Limitations & Future Work¶
- Performance is bounded by the capabilities of the underlying 3D generative model; morphing complex textured 3D objects remains challenging.
- Future work may integrate more advanced 3D generative models (e.g., Trellis) to improve fidelity and diversity.

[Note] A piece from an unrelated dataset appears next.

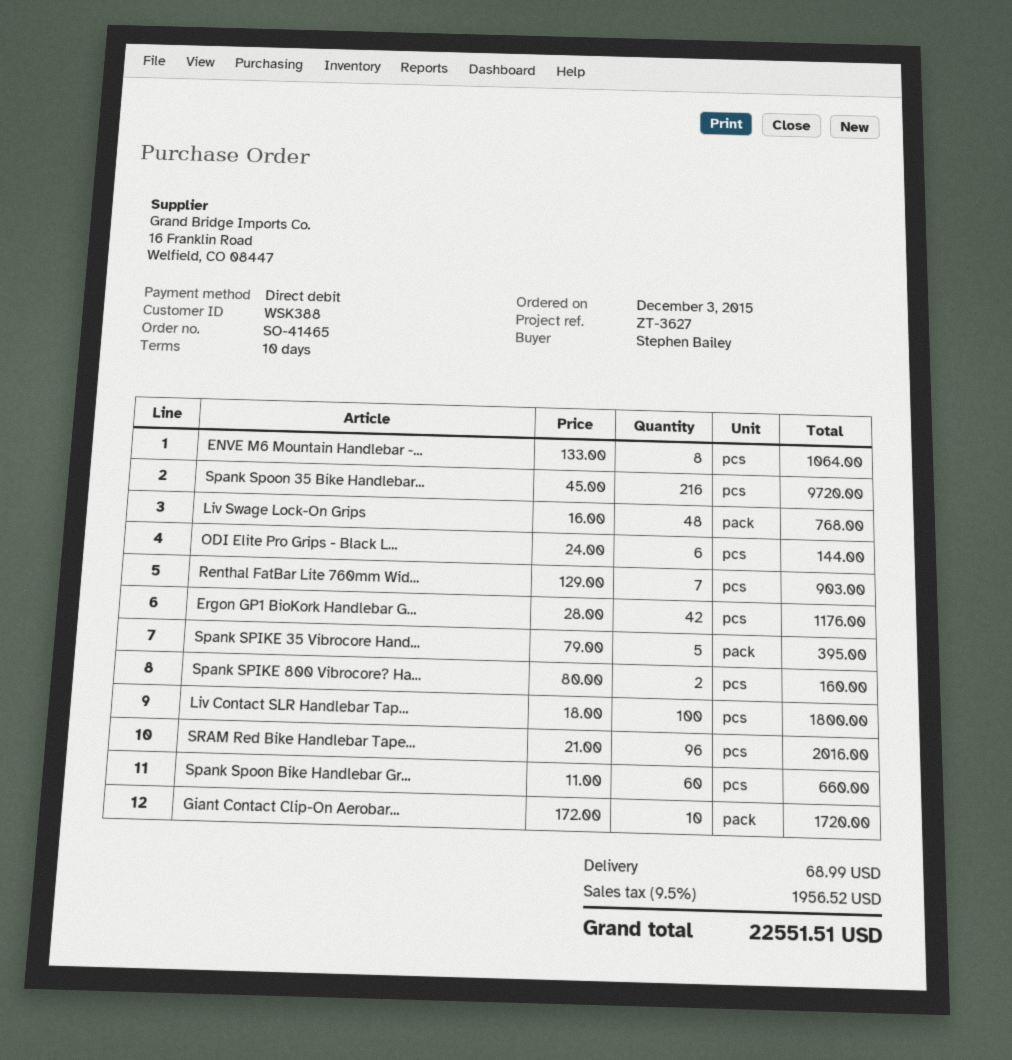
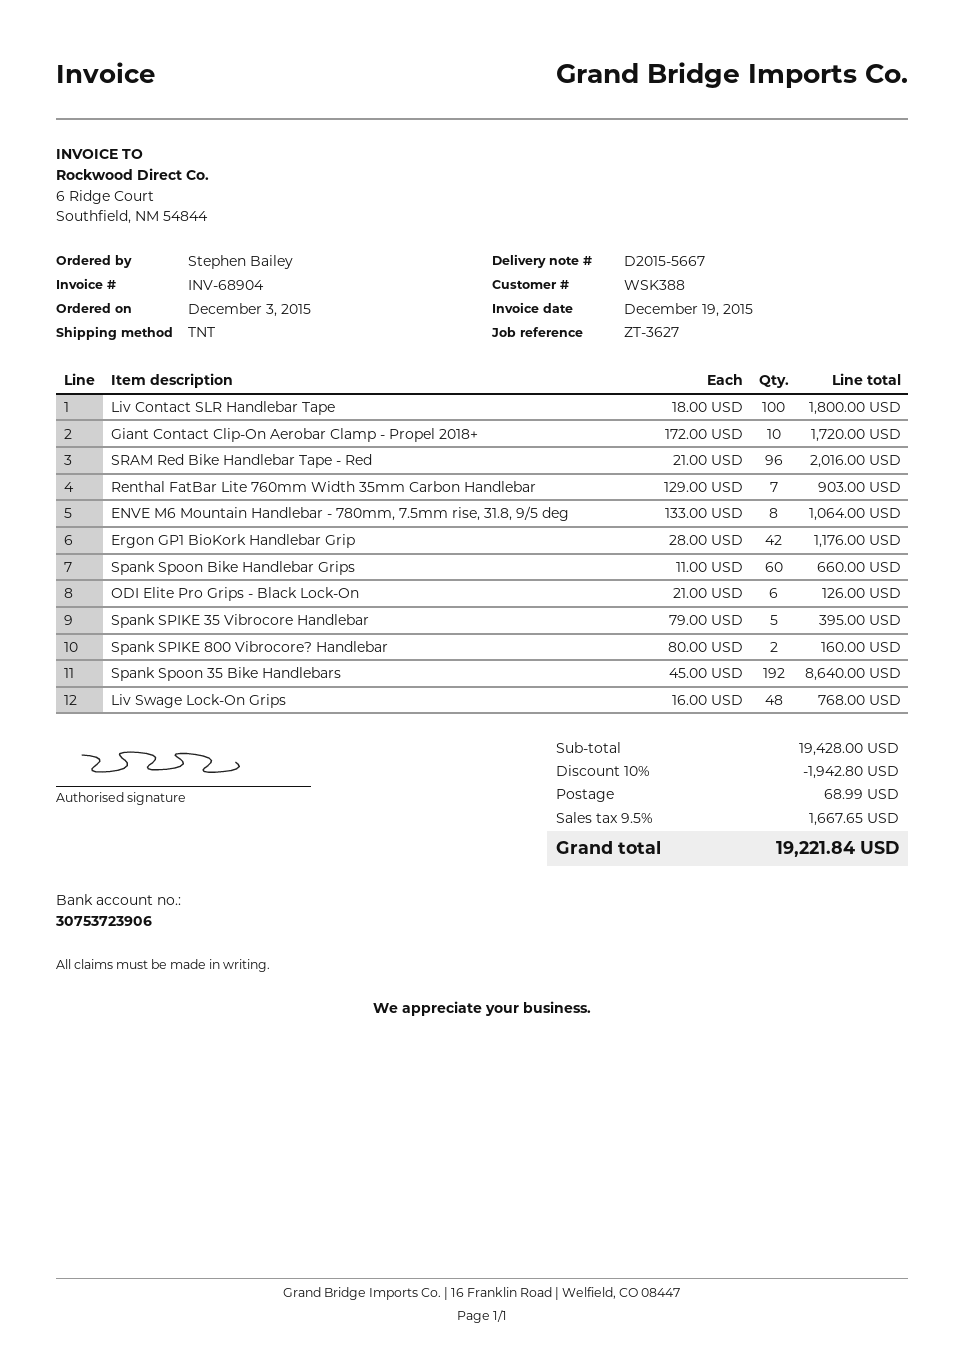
Spank Spoon 35 Bike Handlebar...: 216 x 45.00 = 9720.00 -> 192 x 45.00 = 8640.00
ODI Elite Pro Grips - Black L...: 6 x 24.00 = 144.00 -> 6 x 21.00 = 126.00
discount: none -> 10% = 1942.80
tax: 9.5% = 1956.52 -> 9.5% = 1667.65
total: 22551.51 -> 19221.84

- Extension to 4D content morphing (e.g., transitions between animation sequences) is a promising direction.
- Hyperparameters such as timestep ranges require tuning for different scenarios.
Related Work & Insights¶
- 2D morphing methods such as DiffMorpher and AID inspired the Attention Fusion strategy, though this paper identifies their shortcomings in 3D settings.
- Works such as DIFT demonstrate that diffusion features encode semantic information; this paper extends the finding to the 3D diffusion space.
- The frequency-domain analysis methodology can be applied to other 3D generation tasks to improve surface quality.
Rating¶
- Novelty: ⭐⭐⭐⭐⭐ First application of a 3D diffusion prior to textured 3D morphing; paradigm-level innovation.
- Experimental Thoroughness: ⭐⭐⭐⭐ Comprehensive quantitative metrics (FID / GPT evaluation / user study) with clear ablations; large-scale quantitative evaluation is lacking.
- Writing Quality: ⭐⭐⭐⭐ Clear motivation and in-depth analysis; frequency-domain and semantic analyses are convincing.
- Value: ⭐⭐⭐⭐ Opens a new direction for textured 3D morphing, though the application domain is relatively specialized.